- Required action
Go over the lines below, and when one contains the word "spacing", copy it.

:: Source material ::

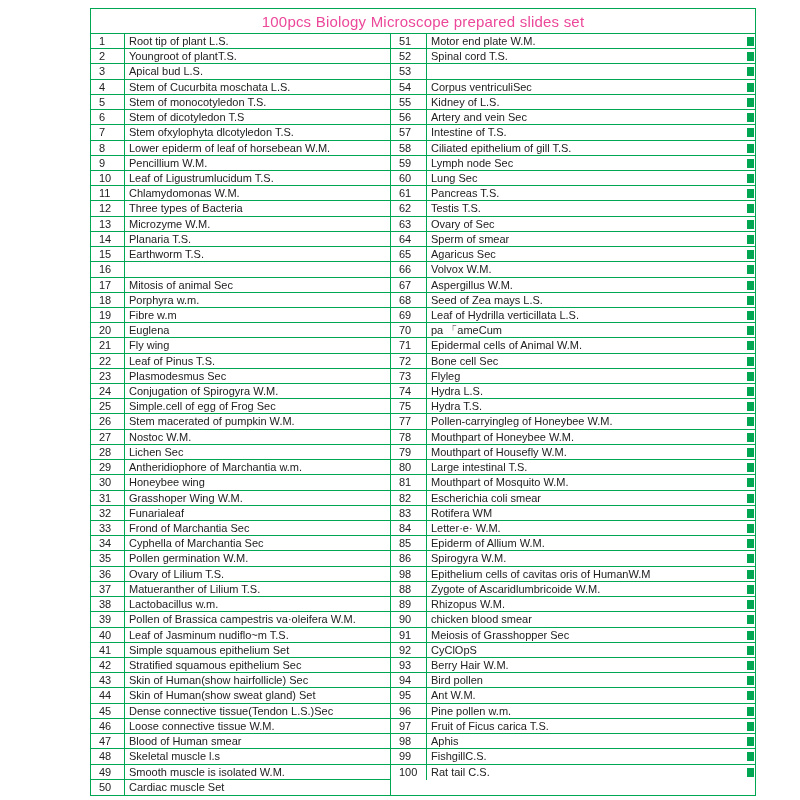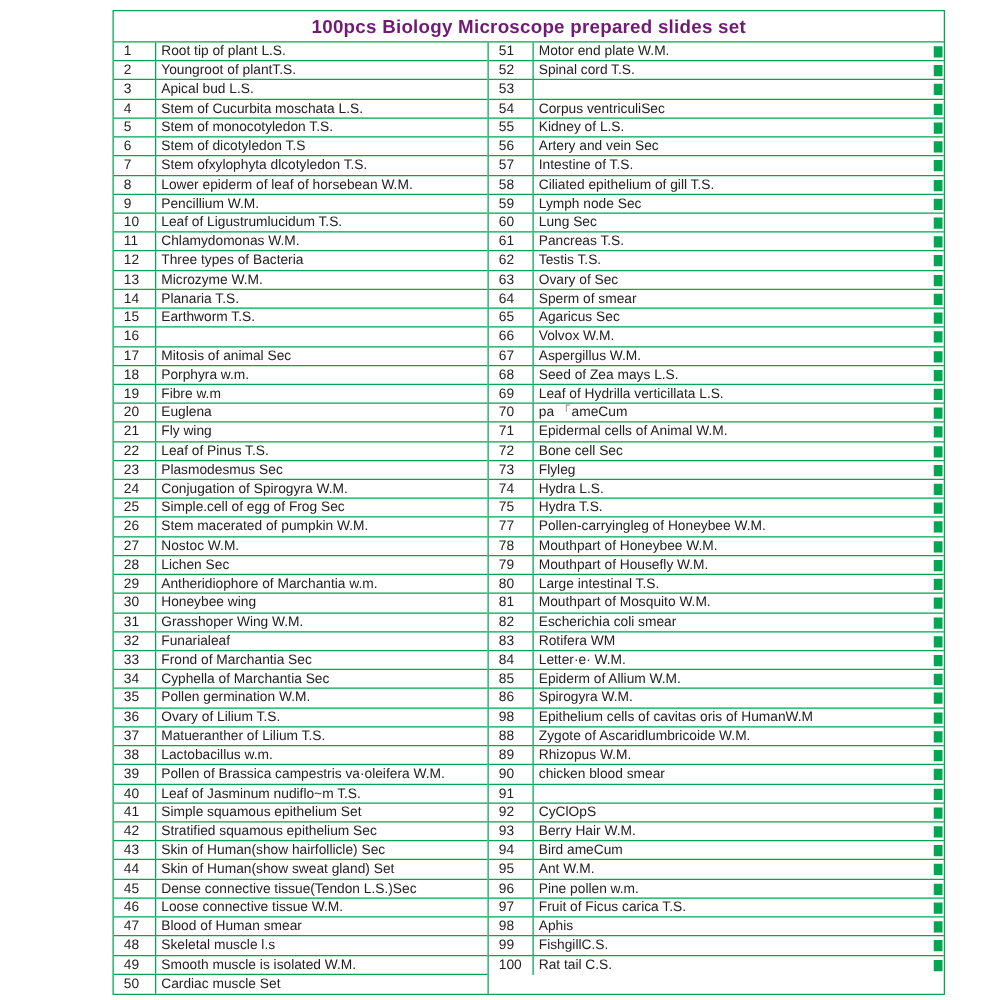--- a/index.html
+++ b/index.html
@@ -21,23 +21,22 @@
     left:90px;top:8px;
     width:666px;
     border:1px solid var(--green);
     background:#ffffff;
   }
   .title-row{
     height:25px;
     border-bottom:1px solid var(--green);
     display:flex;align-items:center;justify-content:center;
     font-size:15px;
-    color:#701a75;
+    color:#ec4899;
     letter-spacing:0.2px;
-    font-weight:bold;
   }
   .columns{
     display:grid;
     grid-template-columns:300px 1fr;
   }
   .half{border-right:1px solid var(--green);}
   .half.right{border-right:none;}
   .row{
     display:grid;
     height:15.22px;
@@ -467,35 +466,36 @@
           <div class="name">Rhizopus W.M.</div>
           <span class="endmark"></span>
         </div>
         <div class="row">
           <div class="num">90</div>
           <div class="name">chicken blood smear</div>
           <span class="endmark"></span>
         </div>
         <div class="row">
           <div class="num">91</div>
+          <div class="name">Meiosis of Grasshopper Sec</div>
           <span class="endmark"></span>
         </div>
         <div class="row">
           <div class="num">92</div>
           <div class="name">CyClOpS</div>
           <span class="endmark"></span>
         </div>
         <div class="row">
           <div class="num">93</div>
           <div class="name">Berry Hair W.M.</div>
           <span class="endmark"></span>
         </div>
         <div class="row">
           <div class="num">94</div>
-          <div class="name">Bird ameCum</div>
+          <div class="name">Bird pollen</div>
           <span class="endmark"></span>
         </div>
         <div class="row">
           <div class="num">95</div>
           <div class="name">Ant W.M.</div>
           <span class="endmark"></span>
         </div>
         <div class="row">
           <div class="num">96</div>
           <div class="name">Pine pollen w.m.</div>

:::
:: Source material ::

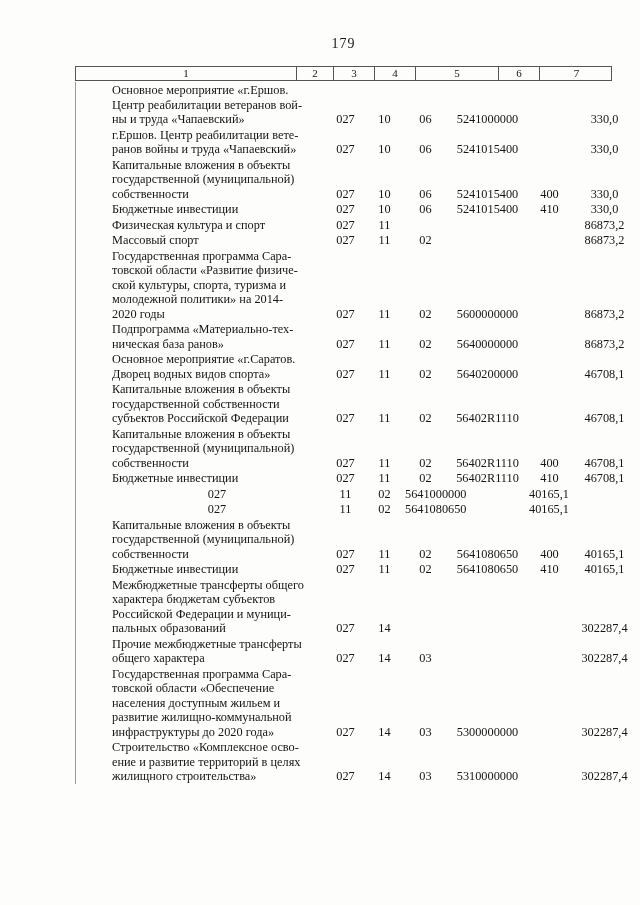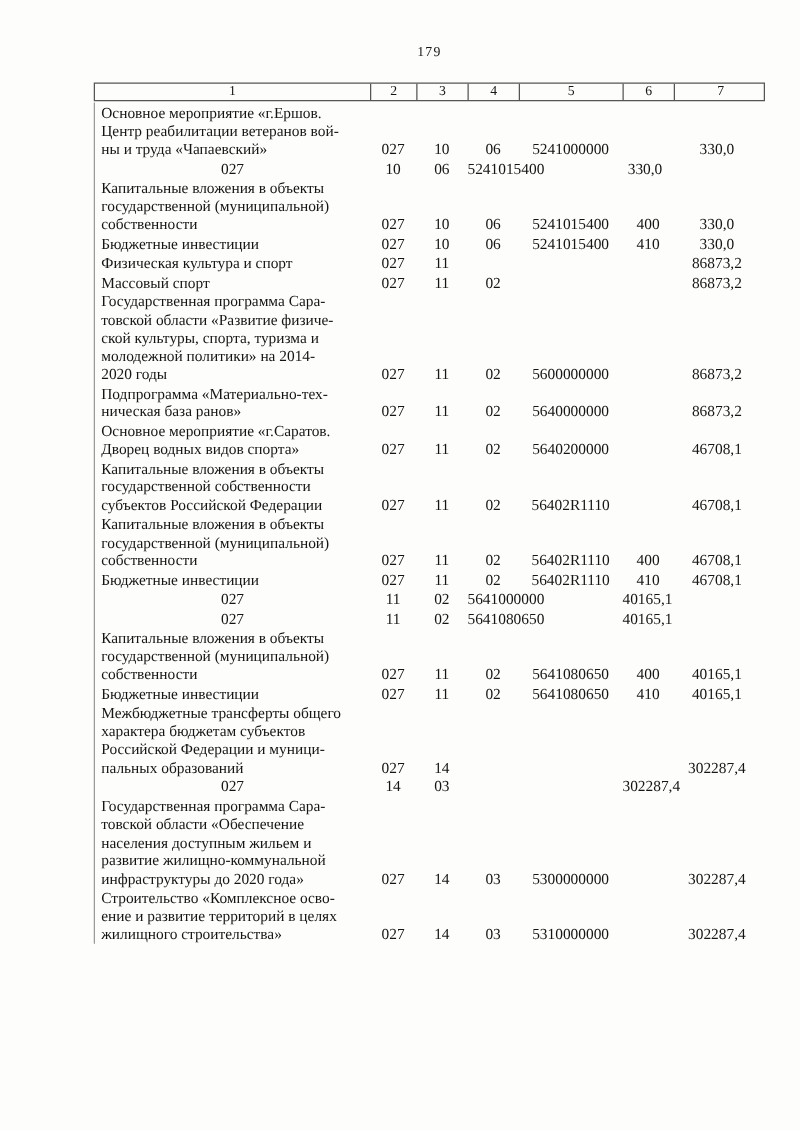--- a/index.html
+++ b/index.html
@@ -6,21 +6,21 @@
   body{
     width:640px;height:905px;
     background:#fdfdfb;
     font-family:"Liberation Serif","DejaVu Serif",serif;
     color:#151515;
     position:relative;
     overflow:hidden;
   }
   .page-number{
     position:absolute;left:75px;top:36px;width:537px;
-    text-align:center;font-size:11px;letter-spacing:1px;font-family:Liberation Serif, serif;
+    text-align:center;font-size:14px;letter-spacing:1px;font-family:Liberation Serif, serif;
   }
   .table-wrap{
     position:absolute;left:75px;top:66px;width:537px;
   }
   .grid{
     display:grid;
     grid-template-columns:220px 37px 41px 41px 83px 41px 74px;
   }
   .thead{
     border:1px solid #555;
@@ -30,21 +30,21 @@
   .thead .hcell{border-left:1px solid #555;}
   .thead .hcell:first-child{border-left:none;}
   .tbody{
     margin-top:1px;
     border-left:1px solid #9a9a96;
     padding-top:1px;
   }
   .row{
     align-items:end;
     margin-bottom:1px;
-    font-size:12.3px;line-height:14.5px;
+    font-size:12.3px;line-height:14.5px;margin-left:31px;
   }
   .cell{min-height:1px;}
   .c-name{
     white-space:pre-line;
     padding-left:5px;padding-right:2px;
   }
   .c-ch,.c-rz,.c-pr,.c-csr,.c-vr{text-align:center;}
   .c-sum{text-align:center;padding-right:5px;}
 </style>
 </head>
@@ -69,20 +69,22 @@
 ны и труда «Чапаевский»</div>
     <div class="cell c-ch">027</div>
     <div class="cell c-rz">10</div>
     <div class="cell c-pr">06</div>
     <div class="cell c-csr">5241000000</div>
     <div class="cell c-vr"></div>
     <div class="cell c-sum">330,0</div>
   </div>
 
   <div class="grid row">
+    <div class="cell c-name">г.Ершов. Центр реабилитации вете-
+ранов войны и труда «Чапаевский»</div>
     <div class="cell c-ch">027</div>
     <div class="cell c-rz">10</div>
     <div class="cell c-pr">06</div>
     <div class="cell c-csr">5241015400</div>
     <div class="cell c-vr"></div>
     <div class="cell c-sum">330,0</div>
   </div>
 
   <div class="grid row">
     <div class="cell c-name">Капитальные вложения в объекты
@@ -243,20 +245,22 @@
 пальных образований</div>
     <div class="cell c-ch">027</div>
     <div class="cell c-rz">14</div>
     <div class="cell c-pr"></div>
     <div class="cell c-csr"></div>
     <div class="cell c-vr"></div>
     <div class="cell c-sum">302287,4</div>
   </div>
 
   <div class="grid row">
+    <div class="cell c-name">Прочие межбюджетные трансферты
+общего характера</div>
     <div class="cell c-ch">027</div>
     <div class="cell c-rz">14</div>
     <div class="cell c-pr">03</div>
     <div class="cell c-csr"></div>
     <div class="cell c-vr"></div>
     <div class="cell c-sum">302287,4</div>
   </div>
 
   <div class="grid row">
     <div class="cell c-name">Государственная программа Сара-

:::

- Response box
     letter-spacing:0.2px;
-    text-align:center;font-size:11px;letter-spacing:1px;font-family:Liberation Serif, serif;
+    text-align:center;font-size:14px;letter-spacing:1px;font-family:Liberation Serif, serif;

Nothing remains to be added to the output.